> _Data extract_:
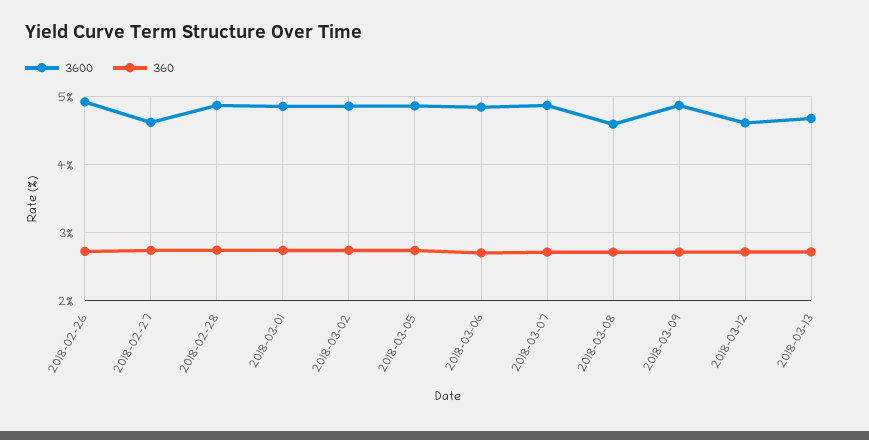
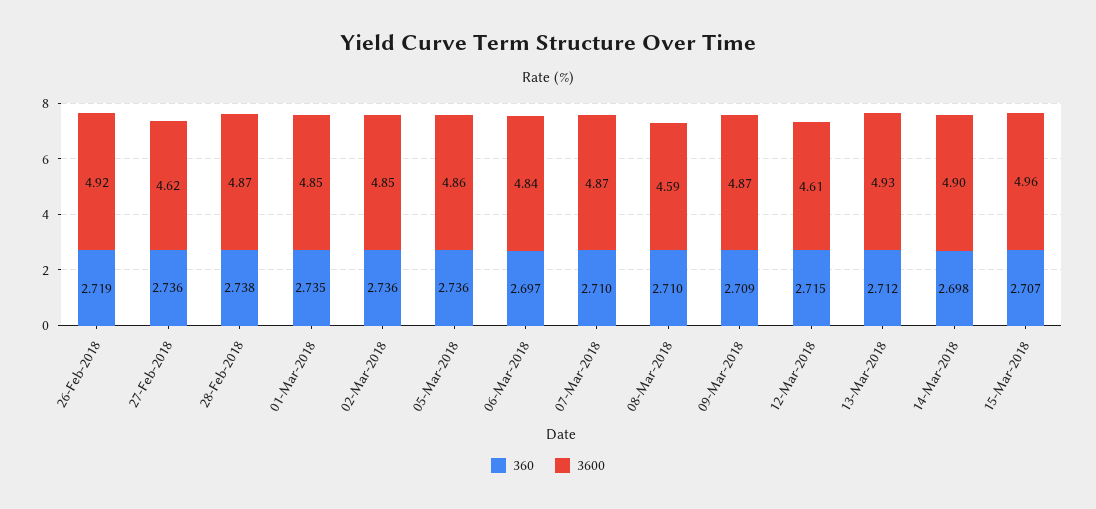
3600, 2018-03-13: 4.7 -> 4.93
360, 14-Mar-2018: none -> 2.698
3600, 14-Mar-2018: none -> 4.9
360, 15-Mar-2018: none -> 2.707
3600, 15-Mar-2018: none -> 4.96

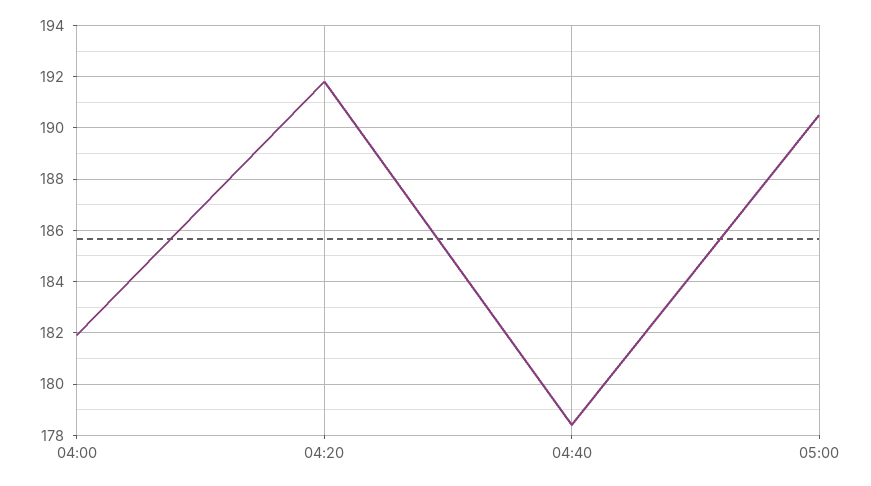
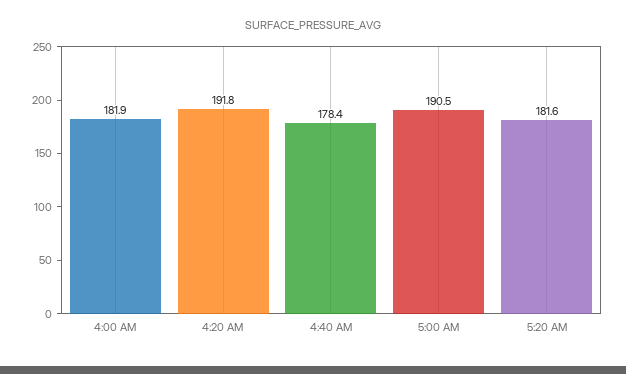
5:20 AM: none -> 181.6

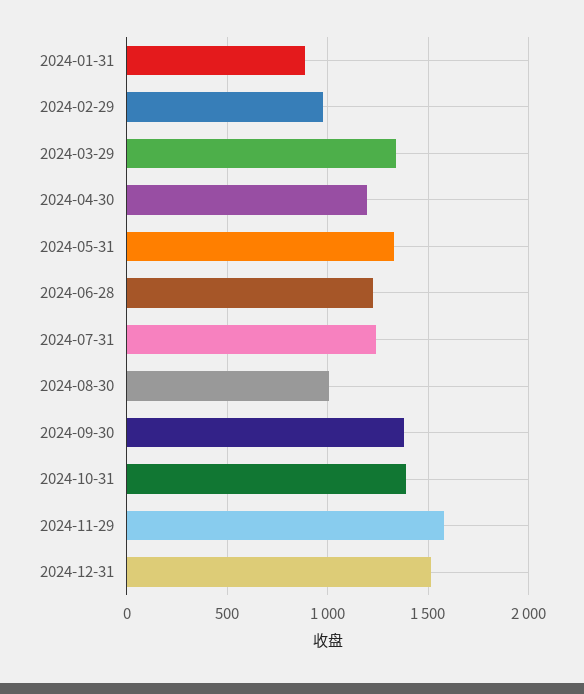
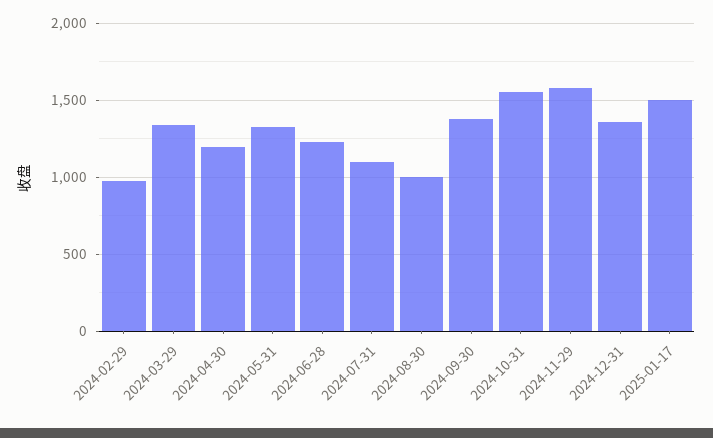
2024-01-31: 900 -> none
2024-07-31: 1250 -> 1100
2024-10-31: 1400 -> 1550
2024-12-31: 1500 -> 1350
2025-01-17: none -> 1500

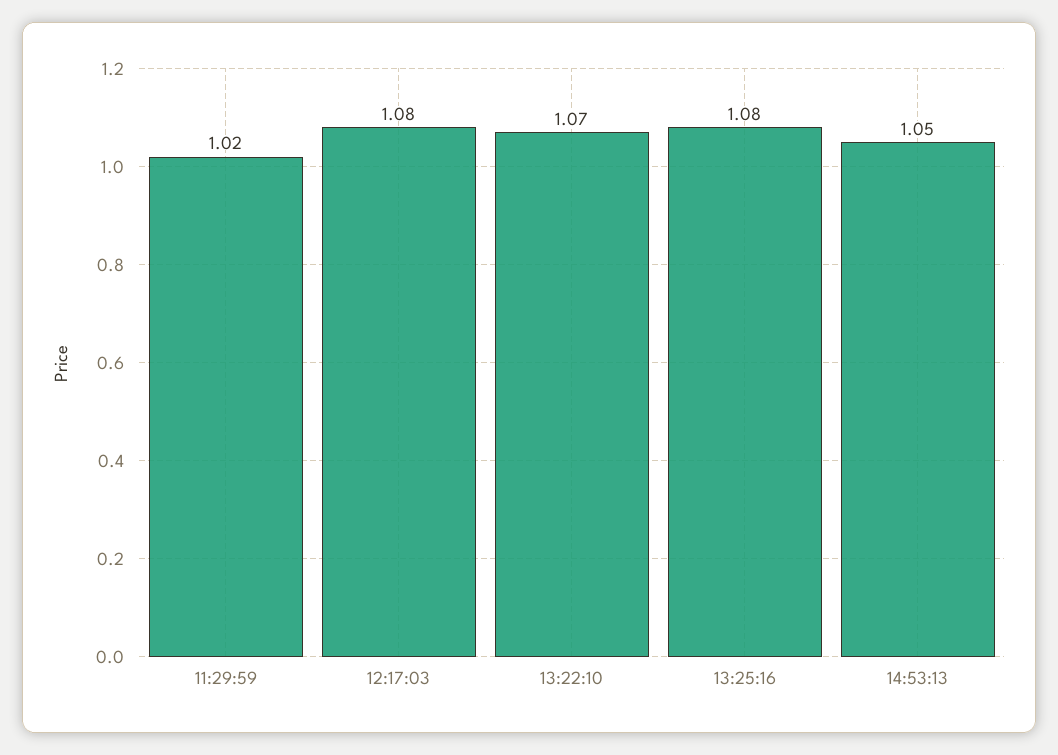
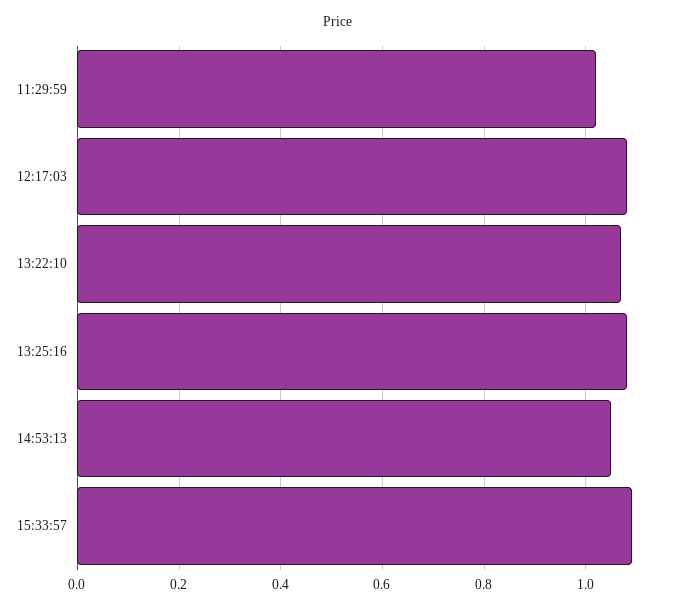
15:33:57: none -> 1.1

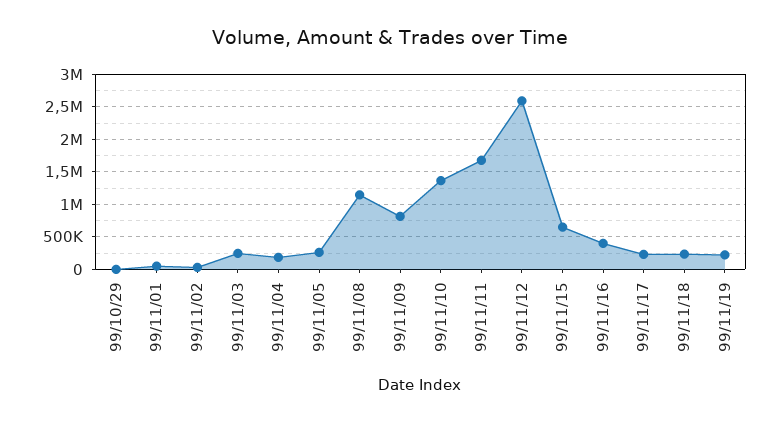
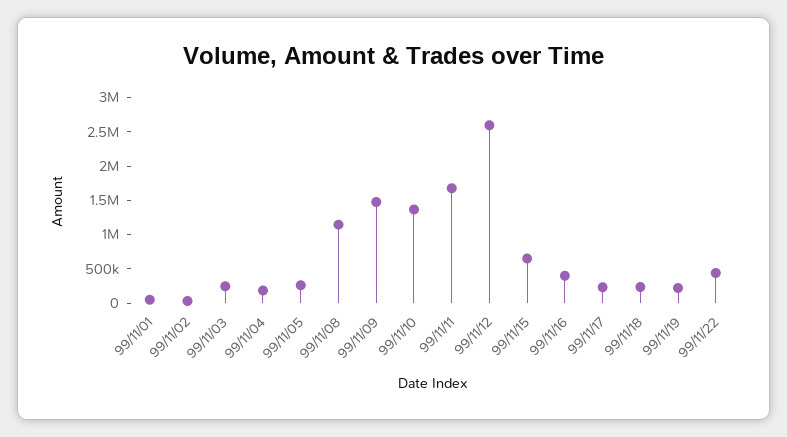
99/10/29: 0 -> none
99/11/09: 800000 -> 1500000
99/11/22: none -> 500000

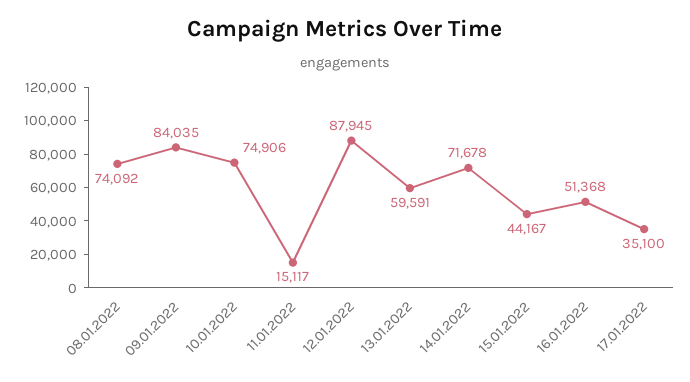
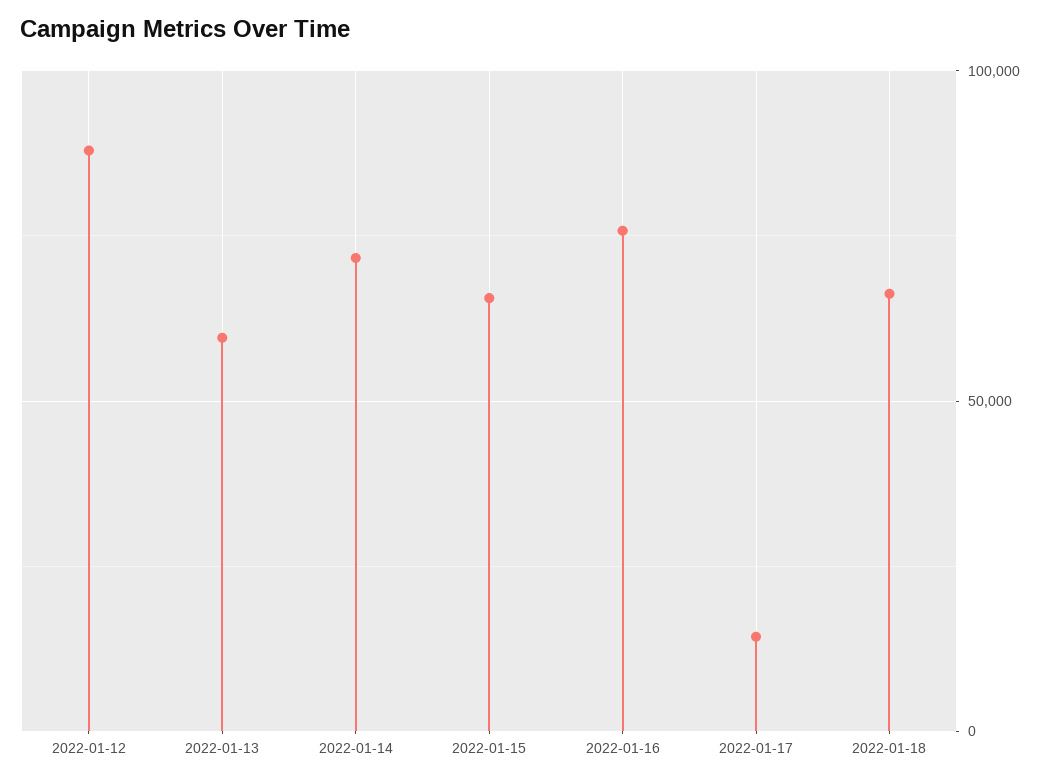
08.01.2022: 74092 -> none
09.01.2022: 84035 -> none
10.01.2022: 74906 -> none
11.01.2022: 15117 -> none
15.01.2022: 44167 -> 65000
16.01.2022: 51368 -> 75000
17.01.2022: 35100 -> 15000
2022-01-18: none -> 65000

> _Exercise_:
Everything from the line with "99/11/09: 800000 -> 1500000" through the last line of the listing above is to be copied exactly, both ends included, except the pictures.

> _Task response_:
99/11/09: 800000 -> 1500000
99/11/22: none -> 500000

08.01.2022: 74092 -> none
09.01.2022: 84035 -> none
10.01.2022: 74906 -> none
11.01.2022: 15117 -> none
15.01.2022: 44167 -> 65000
16.01.2022: 51368 -> 75000
17.01.2022: 35100 -> 15000
2022-01-18: none -> 65000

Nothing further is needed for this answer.